Working data.
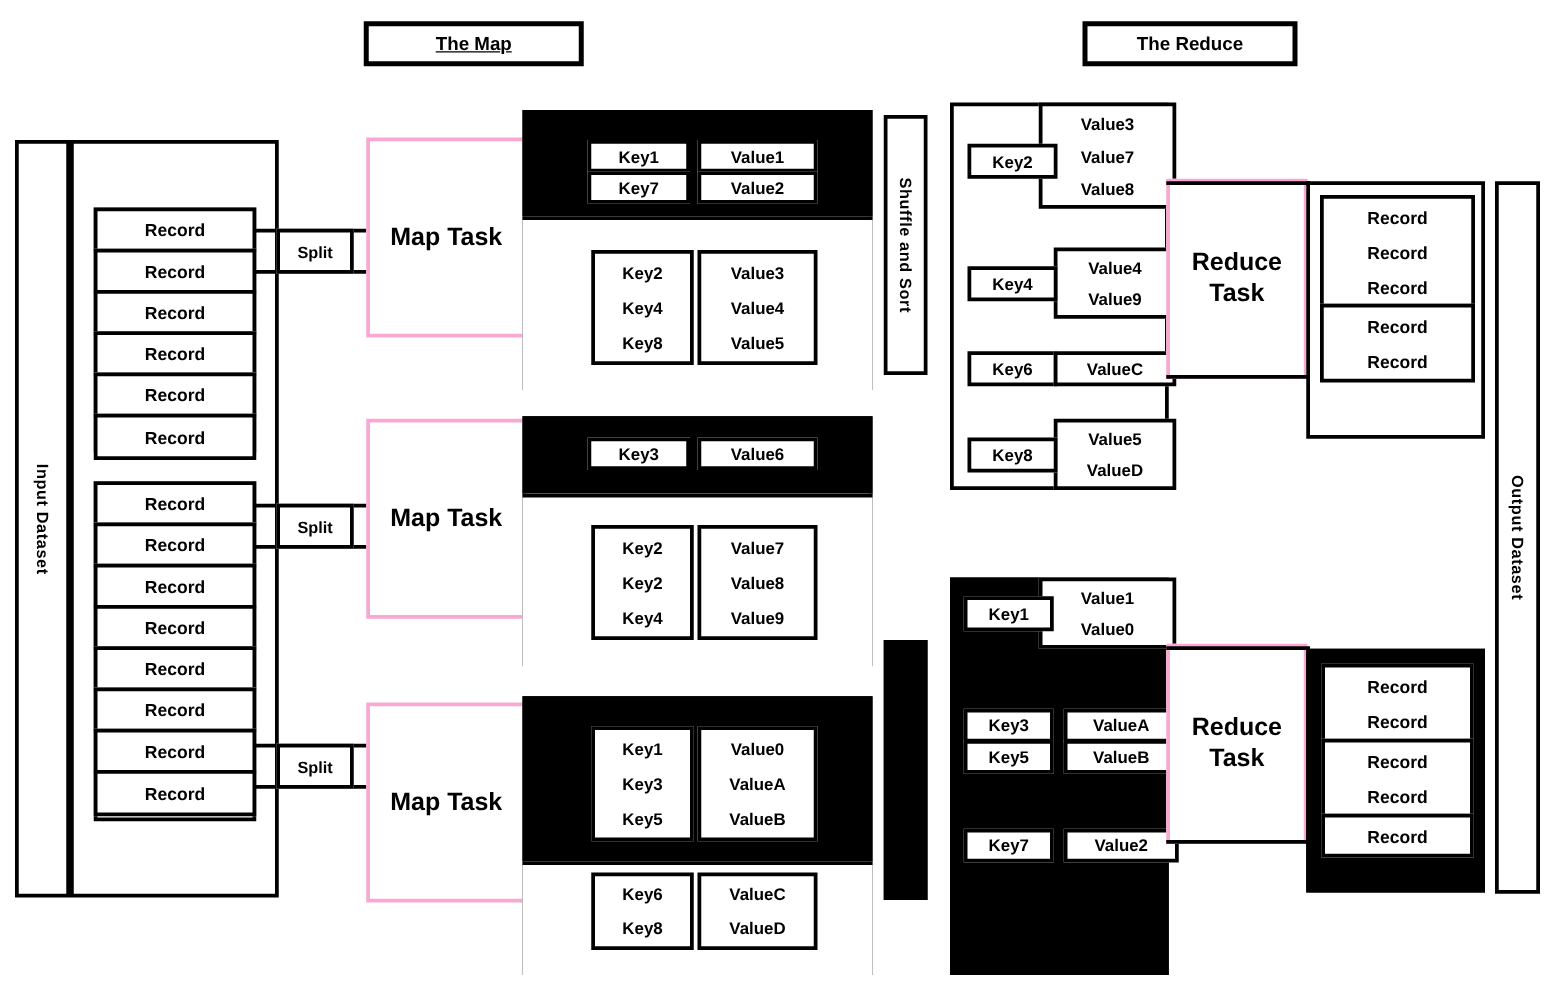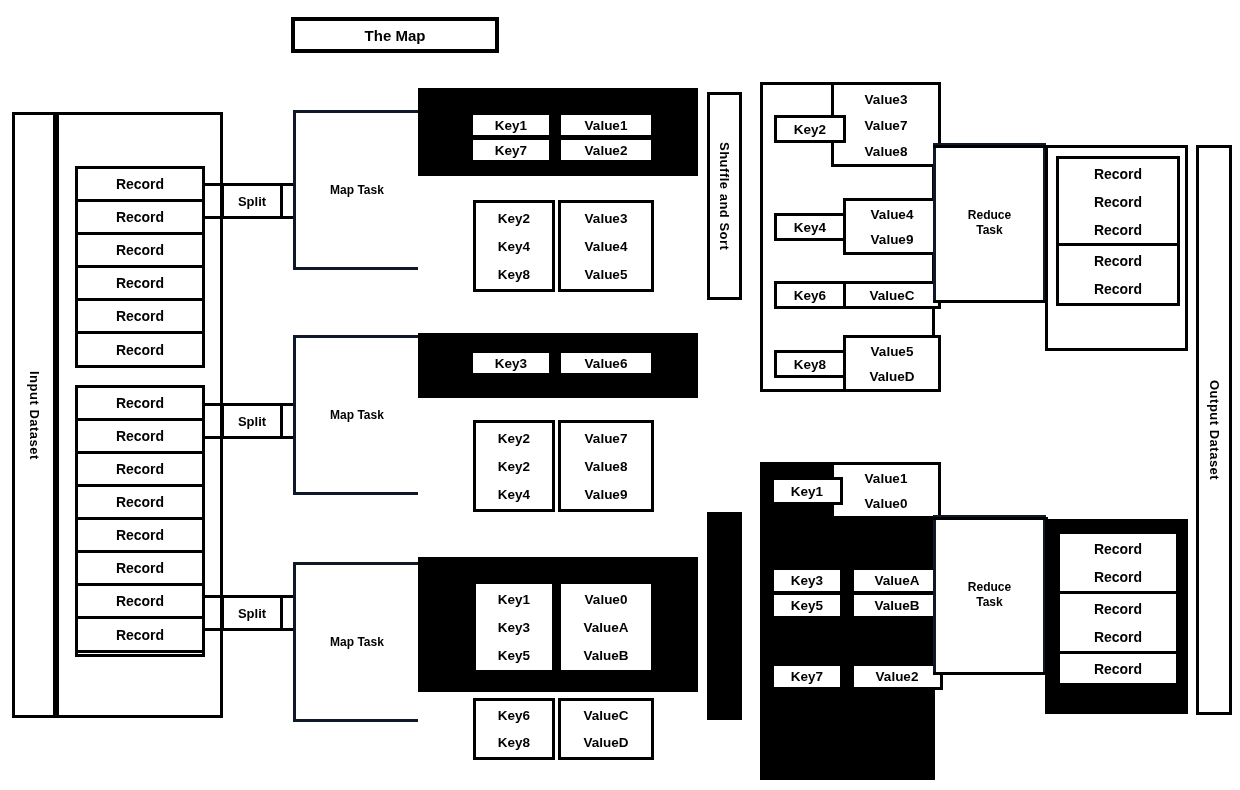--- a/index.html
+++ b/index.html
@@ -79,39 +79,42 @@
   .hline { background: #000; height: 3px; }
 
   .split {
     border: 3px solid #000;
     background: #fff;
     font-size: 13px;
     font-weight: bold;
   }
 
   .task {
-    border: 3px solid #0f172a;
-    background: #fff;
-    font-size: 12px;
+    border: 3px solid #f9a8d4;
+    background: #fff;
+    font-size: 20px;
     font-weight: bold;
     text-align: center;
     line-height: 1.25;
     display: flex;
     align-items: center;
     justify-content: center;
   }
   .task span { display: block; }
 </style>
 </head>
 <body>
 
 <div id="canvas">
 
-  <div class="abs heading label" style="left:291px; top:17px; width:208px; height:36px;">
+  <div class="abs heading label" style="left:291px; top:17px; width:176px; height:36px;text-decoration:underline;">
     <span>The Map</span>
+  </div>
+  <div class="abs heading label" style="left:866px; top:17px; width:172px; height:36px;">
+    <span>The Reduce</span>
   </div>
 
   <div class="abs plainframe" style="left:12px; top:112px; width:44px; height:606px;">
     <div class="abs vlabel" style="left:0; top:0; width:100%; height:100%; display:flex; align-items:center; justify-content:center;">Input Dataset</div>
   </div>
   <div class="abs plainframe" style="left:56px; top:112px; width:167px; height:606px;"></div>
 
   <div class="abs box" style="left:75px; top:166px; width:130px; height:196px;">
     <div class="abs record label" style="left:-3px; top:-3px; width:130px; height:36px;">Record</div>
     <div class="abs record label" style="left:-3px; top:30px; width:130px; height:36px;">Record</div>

---

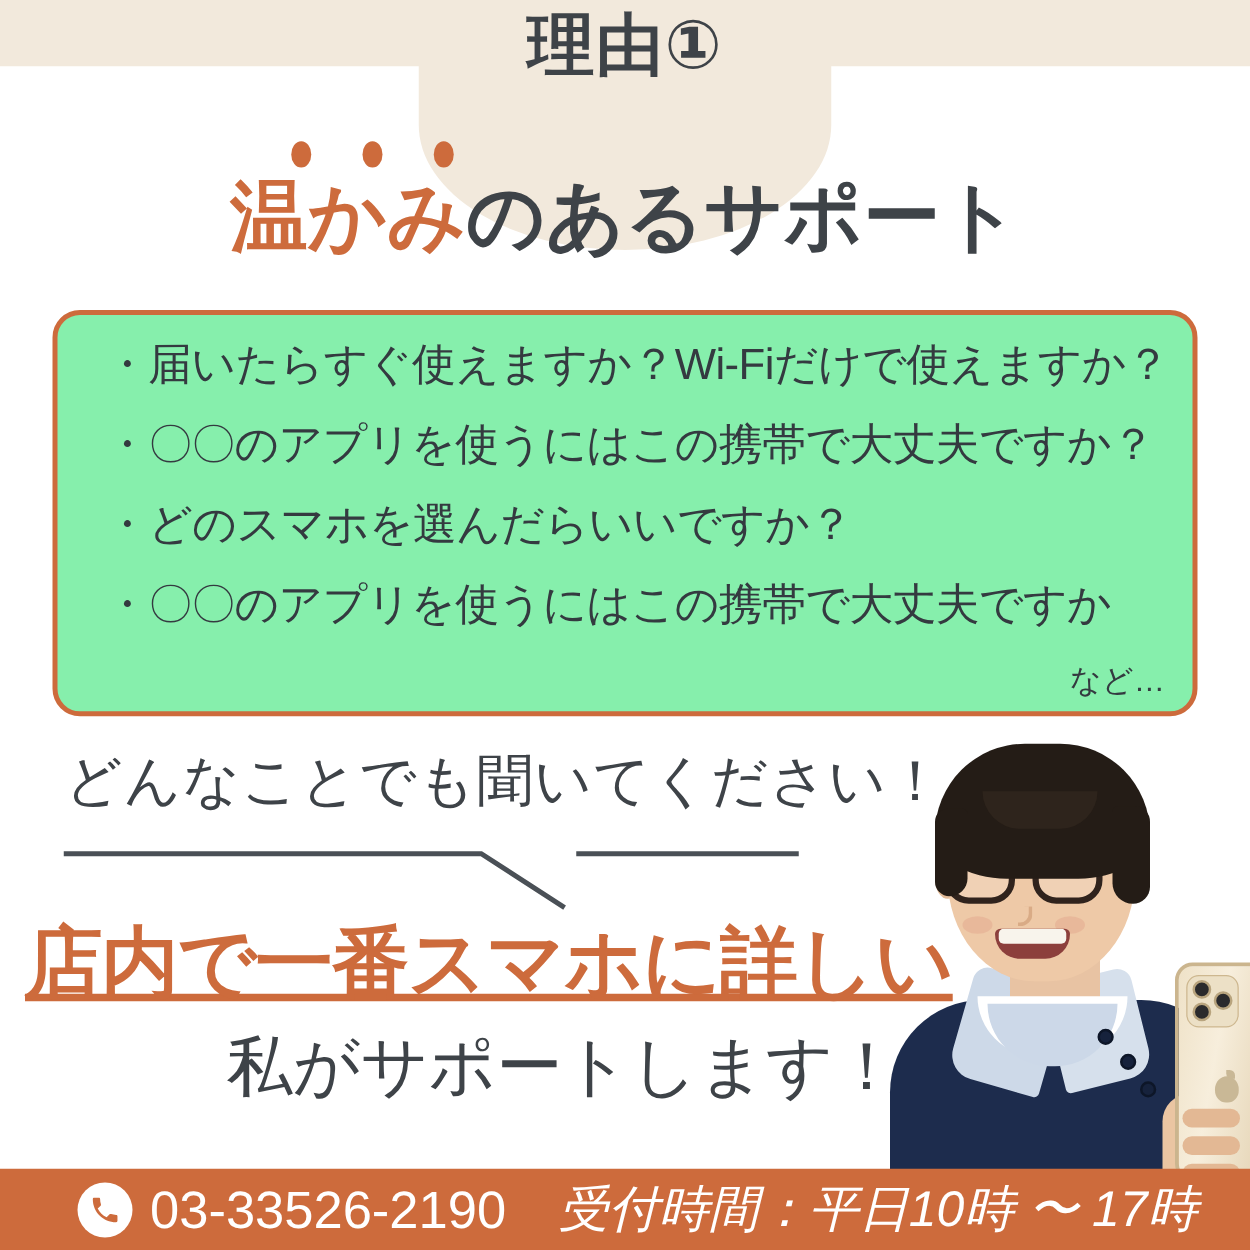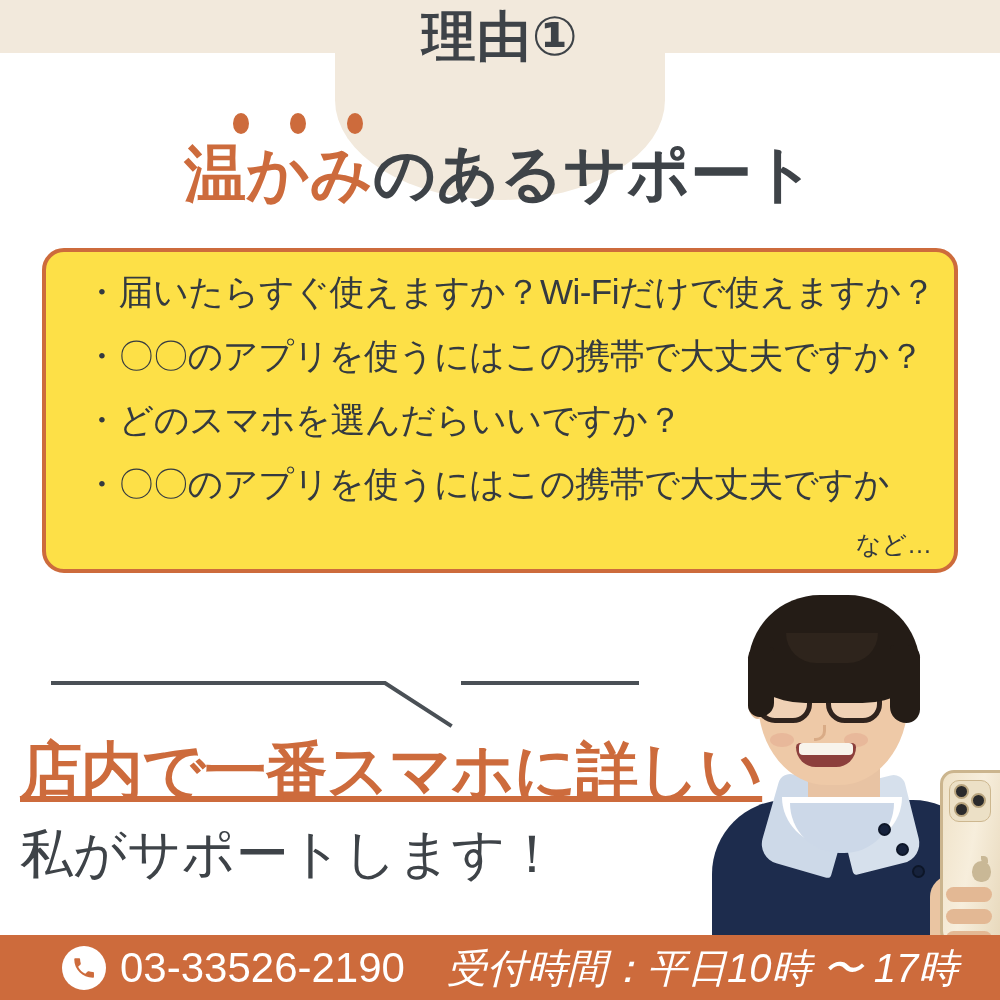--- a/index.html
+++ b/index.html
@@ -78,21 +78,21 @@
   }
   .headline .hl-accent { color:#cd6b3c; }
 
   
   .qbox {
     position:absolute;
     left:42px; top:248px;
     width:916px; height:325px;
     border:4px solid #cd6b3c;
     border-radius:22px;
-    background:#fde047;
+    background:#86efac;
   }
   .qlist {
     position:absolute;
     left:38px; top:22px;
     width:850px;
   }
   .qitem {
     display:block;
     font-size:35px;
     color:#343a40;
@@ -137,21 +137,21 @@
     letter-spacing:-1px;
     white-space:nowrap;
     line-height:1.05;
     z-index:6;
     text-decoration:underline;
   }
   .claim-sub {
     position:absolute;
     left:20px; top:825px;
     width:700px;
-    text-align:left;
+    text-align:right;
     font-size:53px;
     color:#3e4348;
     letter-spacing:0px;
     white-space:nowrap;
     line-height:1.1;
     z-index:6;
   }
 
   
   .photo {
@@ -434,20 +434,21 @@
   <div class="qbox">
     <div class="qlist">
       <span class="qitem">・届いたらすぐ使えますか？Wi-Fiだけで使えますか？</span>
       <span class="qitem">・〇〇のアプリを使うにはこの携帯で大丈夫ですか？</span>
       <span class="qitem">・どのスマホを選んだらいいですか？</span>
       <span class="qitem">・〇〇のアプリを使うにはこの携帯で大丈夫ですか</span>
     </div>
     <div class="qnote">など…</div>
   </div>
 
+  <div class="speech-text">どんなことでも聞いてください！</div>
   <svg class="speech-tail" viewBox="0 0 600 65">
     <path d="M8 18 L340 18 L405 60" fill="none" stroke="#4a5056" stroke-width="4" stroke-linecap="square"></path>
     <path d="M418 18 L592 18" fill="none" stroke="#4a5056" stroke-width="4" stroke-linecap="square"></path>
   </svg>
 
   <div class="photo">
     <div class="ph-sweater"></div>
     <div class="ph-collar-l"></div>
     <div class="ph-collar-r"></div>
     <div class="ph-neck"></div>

==

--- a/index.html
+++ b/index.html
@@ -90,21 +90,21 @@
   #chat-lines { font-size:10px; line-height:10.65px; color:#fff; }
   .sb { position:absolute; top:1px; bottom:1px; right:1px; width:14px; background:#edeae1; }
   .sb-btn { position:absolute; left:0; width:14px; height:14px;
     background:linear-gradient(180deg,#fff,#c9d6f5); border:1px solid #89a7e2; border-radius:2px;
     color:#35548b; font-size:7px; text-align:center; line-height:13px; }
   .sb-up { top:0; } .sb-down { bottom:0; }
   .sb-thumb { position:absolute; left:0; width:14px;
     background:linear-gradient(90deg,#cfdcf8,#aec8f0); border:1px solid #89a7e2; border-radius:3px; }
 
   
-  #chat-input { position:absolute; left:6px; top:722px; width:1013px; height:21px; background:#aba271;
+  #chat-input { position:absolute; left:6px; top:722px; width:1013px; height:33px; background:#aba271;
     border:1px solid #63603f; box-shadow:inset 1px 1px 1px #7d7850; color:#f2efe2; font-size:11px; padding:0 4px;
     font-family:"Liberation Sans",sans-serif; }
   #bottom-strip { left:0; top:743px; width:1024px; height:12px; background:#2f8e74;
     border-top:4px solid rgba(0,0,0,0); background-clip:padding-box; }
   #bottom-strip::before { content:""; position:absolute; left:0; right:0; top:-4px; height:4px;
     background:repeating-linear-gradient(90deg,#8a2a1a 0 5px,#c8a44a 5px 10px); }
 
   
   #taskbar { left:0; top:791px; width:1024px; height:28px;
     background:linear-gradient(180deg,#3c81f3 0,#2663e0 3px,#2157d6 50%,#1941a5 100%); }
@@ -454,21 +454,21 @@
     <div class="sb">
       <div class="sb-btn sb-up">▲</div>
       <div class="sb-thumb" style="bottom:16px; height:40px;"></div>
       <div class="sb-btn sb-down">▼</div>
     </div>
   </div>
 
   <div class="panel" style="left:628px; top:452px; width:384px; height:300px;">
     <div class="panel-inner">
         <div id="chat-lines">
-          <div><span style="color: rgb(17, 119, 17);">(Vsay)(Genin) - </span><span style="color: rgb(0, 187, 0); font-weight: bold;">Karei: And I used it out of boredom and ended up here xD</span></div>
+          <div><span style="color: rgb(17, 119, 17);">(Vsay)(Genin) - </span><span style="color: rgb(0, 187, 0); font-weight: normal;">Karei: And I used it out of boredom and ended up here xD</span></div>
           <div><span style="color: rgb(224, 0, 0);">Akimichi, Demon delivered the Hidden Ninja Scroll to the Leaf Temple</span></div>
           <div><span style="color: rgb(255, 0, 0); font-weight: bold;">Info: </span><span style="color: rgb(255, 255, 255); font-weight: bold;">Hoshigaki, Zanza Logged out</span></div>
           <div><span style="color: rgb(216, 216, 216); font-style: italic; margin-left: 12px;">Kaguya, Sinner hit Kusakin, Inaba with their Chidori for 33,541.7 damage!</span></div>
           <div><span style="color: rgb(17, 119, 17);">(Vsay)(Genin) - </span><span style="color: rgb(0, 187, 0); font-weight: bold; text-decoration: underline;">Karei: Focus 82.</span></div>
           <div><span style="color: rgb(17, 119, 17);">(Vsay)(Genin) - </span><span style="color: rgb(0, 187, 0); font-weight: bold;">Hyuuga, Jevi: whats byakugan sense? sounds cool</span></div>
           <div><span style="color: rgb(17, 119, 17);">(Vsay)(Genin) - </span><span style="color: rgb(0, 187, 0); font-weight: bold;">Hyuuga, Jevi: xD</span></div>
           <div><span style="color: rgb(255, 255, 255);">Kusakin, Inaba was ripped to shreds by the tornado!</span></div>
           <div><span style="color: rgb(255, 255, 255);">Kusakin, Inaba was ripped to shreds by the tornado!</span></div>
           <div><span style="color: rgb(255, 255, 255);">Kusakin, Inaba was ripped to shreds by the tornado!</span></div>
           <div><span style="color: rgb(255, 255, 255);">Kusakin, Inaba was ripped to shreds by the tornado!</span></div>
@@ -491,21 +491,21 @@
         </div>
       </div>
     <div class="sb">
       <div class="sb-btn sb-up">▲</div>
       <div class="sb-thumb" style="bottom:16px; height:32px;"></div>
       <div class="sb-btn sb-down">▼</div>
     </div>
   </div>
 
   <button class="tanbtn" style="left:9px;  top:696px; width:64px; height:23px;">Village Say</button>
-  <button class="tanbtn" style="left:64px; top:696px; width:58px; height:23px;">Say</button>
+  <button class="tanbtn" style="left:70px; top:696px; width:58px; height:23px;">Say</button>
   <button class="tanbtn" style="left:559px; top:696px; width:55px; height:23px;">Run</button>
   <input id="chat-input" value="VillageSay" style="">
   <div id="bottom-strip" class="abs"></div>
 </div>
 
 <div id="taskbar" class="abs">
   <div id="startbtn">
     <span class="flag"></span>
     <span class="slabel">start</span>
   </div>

Your assignment. Within the material above, find the lines that contain the word "path"; copy them.

Completed exercise.
     <path d="M8 18 L340 18 L405 60" fill="none" stroke="#4a5056" stroke-width="4" stroke-linecap="square"></path>
     <path d="M418 18 L592 18" fill="none" stroke="#4a5056" stroke-width="4" stroke-linecap="square"></path>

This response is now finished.